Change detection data
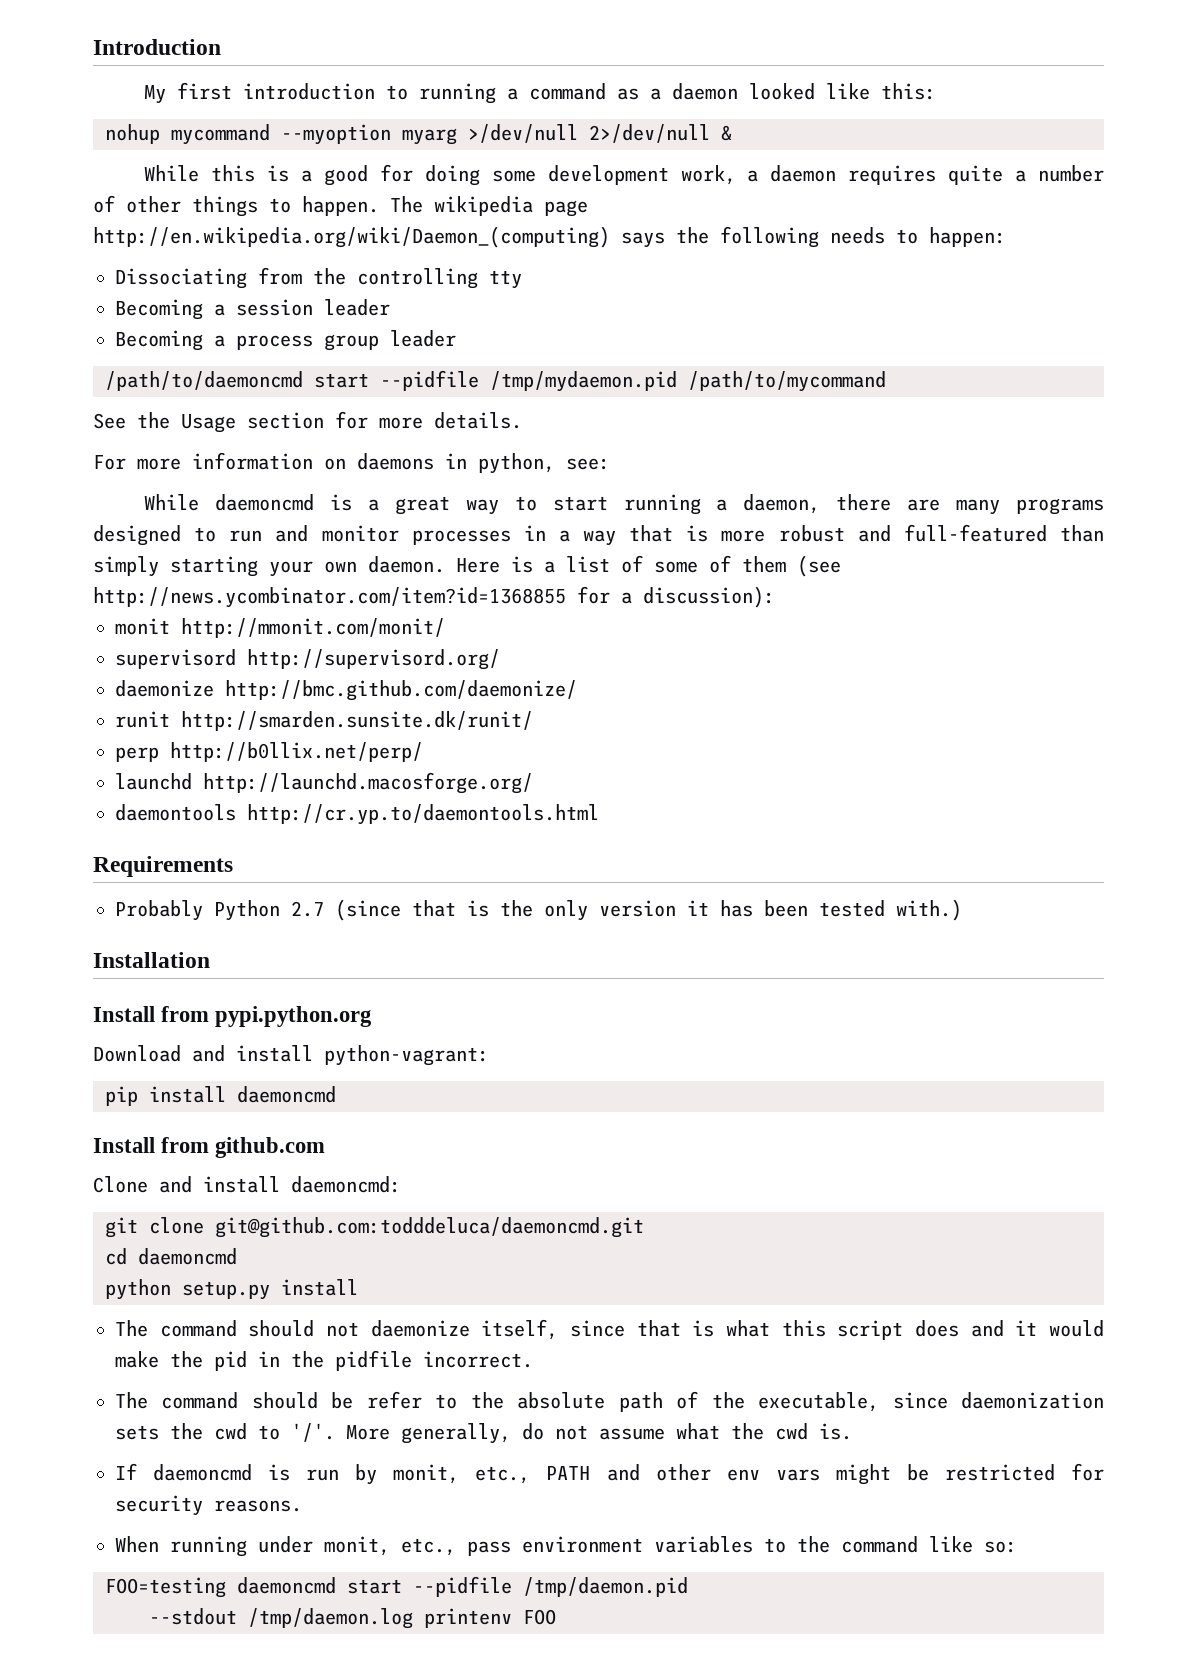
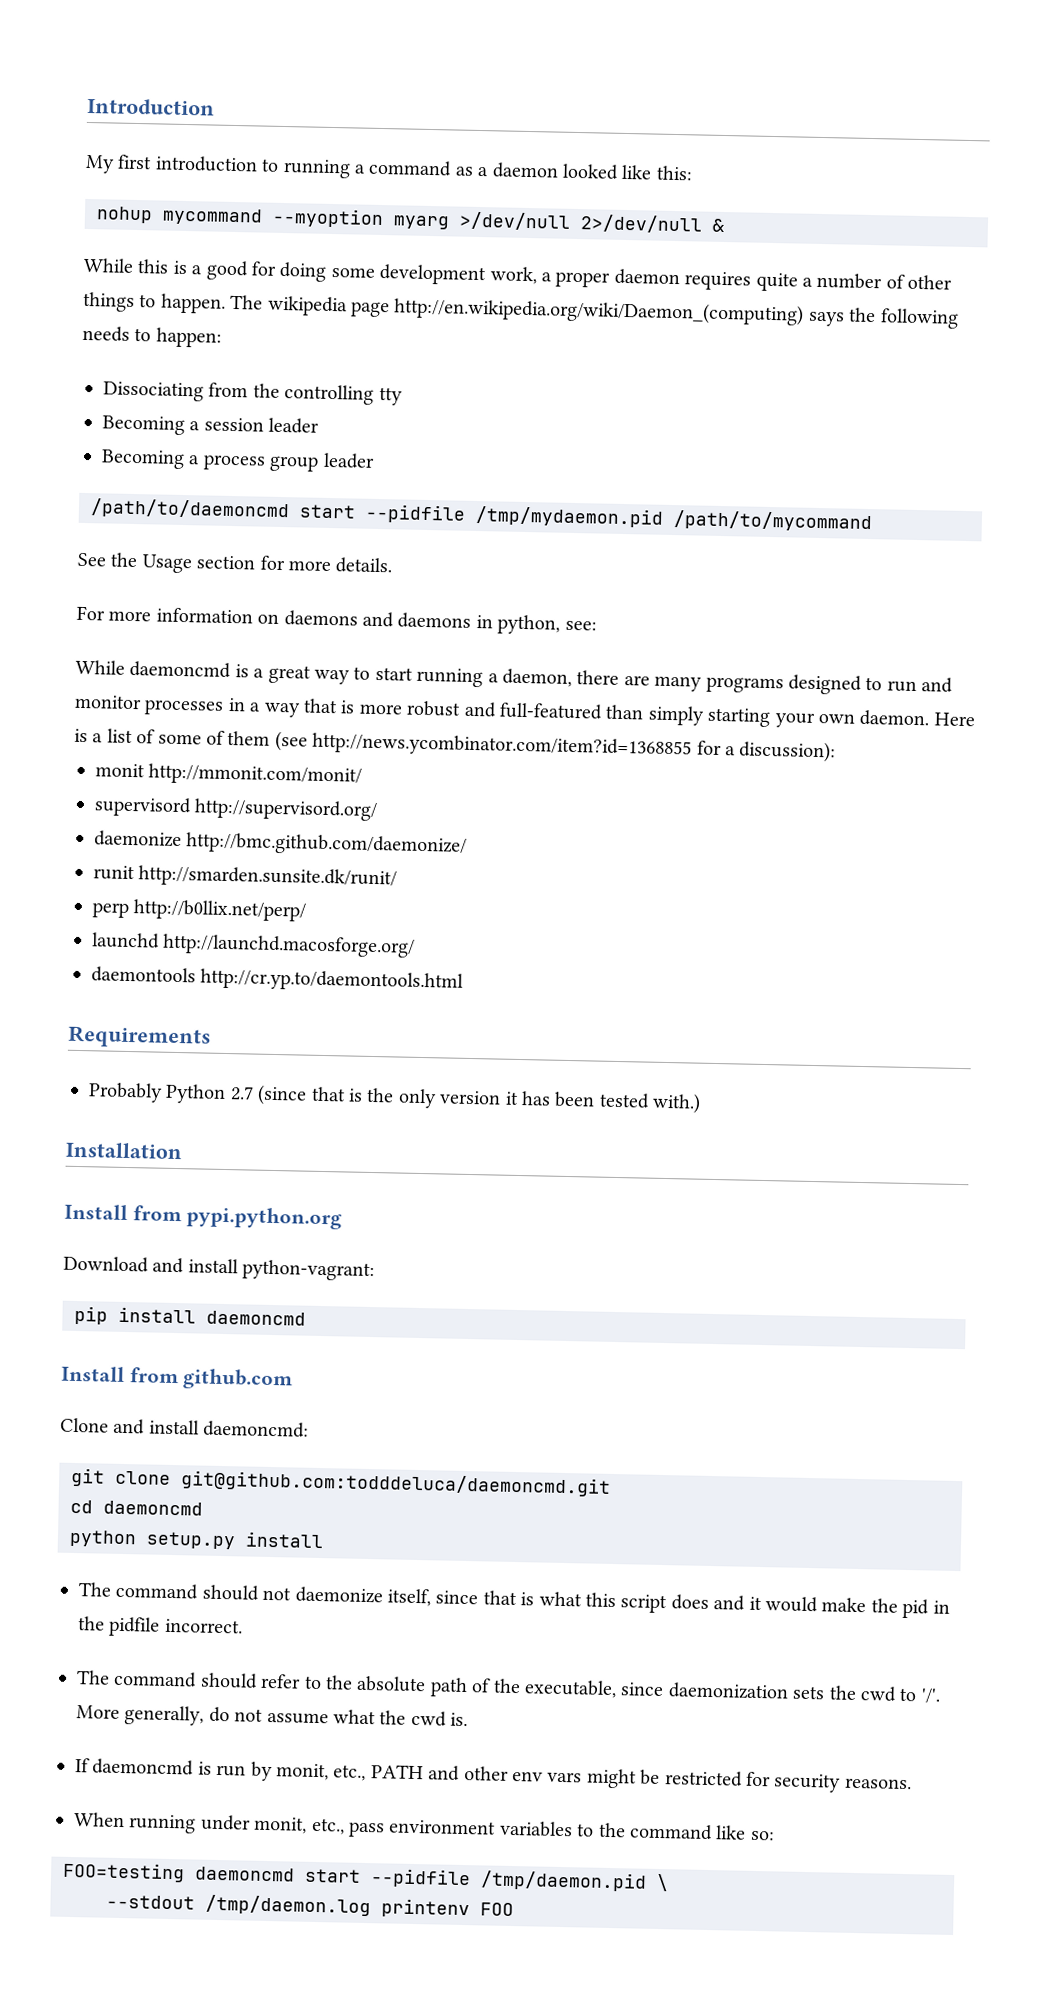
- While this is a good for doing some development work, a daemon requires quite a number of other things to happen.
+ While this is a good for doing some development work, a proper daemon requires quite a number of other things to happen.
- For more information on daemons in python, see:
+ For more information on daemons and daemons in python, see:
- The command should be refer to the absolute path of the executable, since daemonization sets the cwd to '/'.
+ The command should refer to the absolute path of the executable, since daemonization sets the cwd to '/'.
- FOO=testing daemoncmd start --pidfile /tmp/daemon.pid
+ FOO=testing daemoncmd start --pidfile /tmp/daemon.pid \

#### [ASSIGNED TASK]
Whenever a line in the records above contains the string "daemoncmd", copy that line.

#### [ANSWER SPACE]
- FOO=testing daemoncmd start --pidfile /tmp/daemon.pid
+ FOO=testing daemoncmd start --pidfile /tmp/daemon.pid \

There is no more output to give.